# CVAs and taking BPs



## Foxbat (Oct 7, 2009)

I recently was on an interfacility transport; the patient was a female who was having a stroke and was being transferred to a stroke center. As I started to put BP cuff on her left hand she told me I couldn't use that hand because years ago she had stroke and two aneurysms which affected that side. So we ended up using her right hand.
Medic I was working it said the pt. was right but couldn't explain me why. I tried to search for info but all I was getting are articles about connections between CVA and HTN and such, not about BP measurements.
I read that aneurysms can lead to unequal BP readings on opposite hands, but patient's aneurysms were in the past and I think they were taken care of; also, what does her past stroke have to do with it?


----------



## Summit (Oct 7, 2009)

Foxbat said:


> I recently was on an interfacility transport; the patient was a female who was having a stroke and was being transferred to a stroke center. As I started to put BP cuff on her left hand she told me I couldn't use that hand because years ago she had stroke and two aneurysms which affected that side. So we ended up using her right hand.
> Medic I was working it said the pt. was right but couldn't explain me why. I tried to search for info but all I was getting are articles about connections between CVA and HTN and such, not about BP measurements.
> I read that aneurysms can lead to unequal BP readings on opposite hands, but patient's aneurysms were in the past and I think they were taken care of; also, what does her past stroke have to do with it?
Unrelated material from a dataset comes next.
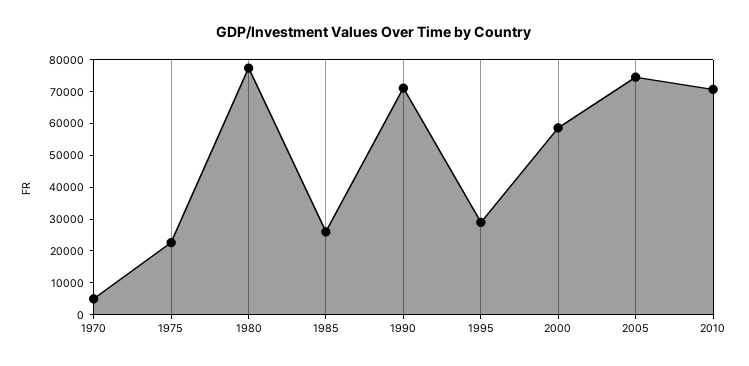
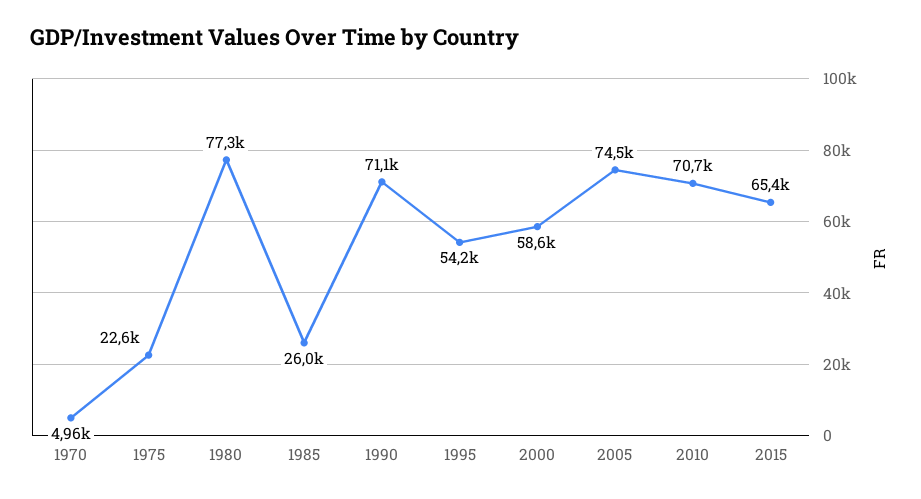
1995: 30000 -> 54200
2015: none -> 65400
I would assume that if the stroke affected muscular control on that side, it might also affect involuntary control to some extent leading to a loss in vascular tone and artificially low pressures... but that would be a guess...


----------



## Epi-do (Oct 7, 2009)

Summit said:


> I would assume that if the stroke affected muscular control on that side, it might also affect involuntary control to some extent leading to a loss in vascular tone and artificially low pressures... but that would be a guess...




I'm with him. * ↑*


----------



## Foxbat (Oct 7, 2009)

That was my guess, but then I thought what are the odds of having medulla damage so localized that just some of vasomotor function would suffer.


----------



## twinstar_ca (Oct 7, 2009)

i had a hemmoraghic cva in 2003 and triple bypass in 2008... bp's remain the same bilaterally...


----------



## el Murpharino (Oct 8, 2009)

Also, don't take BP's in the arms of patients with masectomies on the affected side, or shunts in the affected arm.  
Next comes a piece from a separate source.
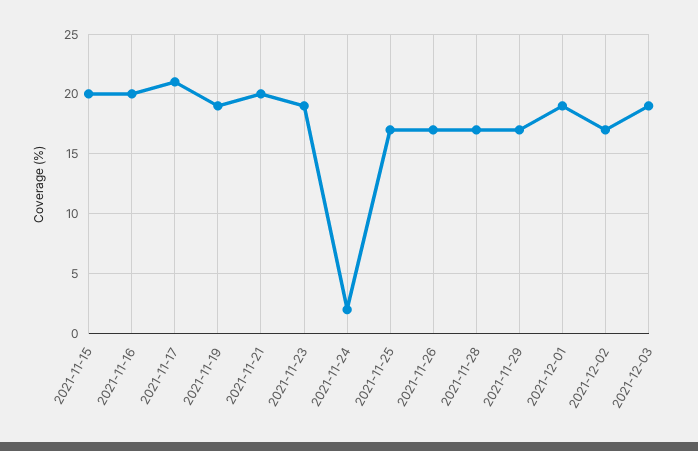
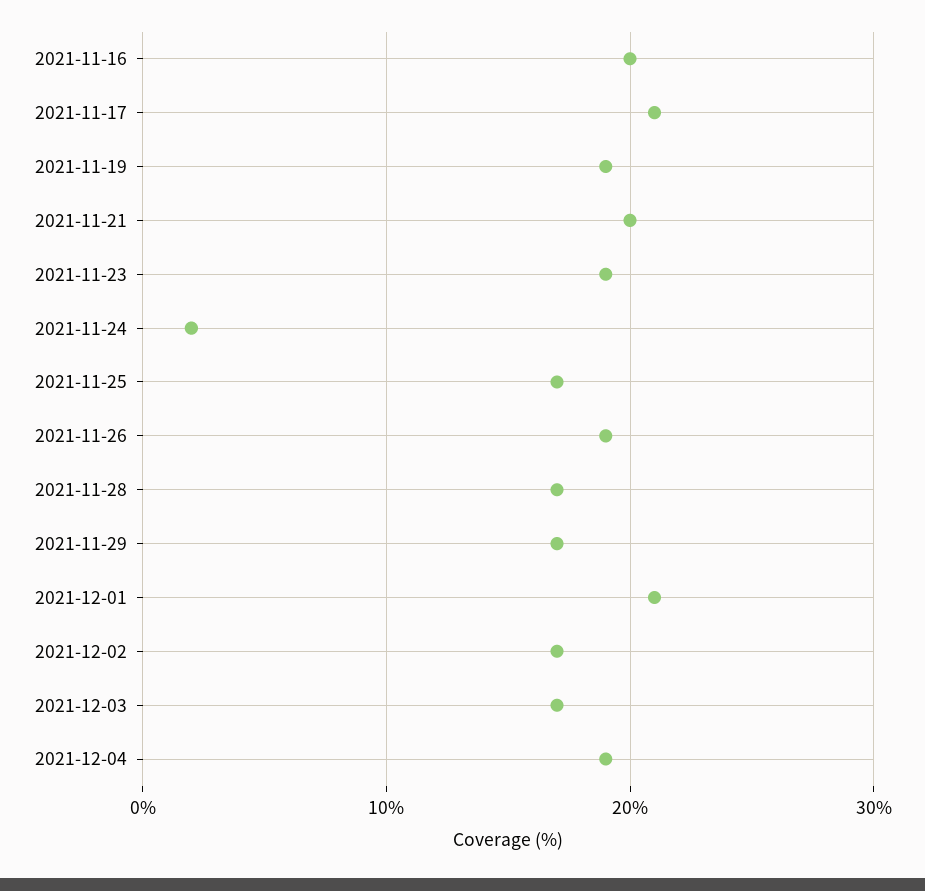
2021-11-15: 20 -> none
2021-11-26: 17 -> 19
2021-12-01: 19 -> 21
2021-12-03: 19 -> 17
2021-12-04: none -> 19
In regards to CVA's, you'll find the BP in the hemiplegic arm is less than that in the non-affected side.

http://www.anesthesia-analgesia.org/cgi/reprint/82/2/437a.pdf


----------



## Akulahawk (Oct 8, 2009)

While you might still have good vasomotor tone in all extremities after a CVA, if a limb is completely flaccid because of it, there's not going to be any skeletal muscle tone. That loss of support could allow the vasculature in the limb to increase their lumen size. That would result in a larger pipe to push fluid through. Same volume of fluid in a larger pipe... less pressure you're going to see. Firefighter Engineer types know this. If they need to move a lot of water at a constant rate, they can choose a larger pipe at a lower pressure or a smaller pipe at a higher pressure. 

In a person, you're going to see lower BP numbers compared to an unaffected limb... but if the person is doing OK... you'll want to watch the trend anyway.

With mastectomies, the patient usually loses lymphatic drainage... and taking a BP (or a few) can ultimately lead to edema in the arm. With dialysis shunts, you could damage the shunt if you take a BP on that side...


----------



## SurgeWSE (Oct 9, 2009)

The aneurysms you're thinking of which could cause differential upper extremity blood pressures is Thoracic Aortic Aneurysm or an aneurysm in other thoracic vasculature.


----------



## firetender (Oct 9, 2009)

Take the time (if the patient can spare it) to compare BPs L arm vs. R with every stroke patient you can. Experience will be your teacher.


----------



## Akulahawk (Oct 9, 2009)

SurgeWSE said:


> The aneurysms you're thinking of which could cause differential upper extremity blood pressures is Thoracic Aortic Aneurysm or an aneurysm in other thoracic vasculature.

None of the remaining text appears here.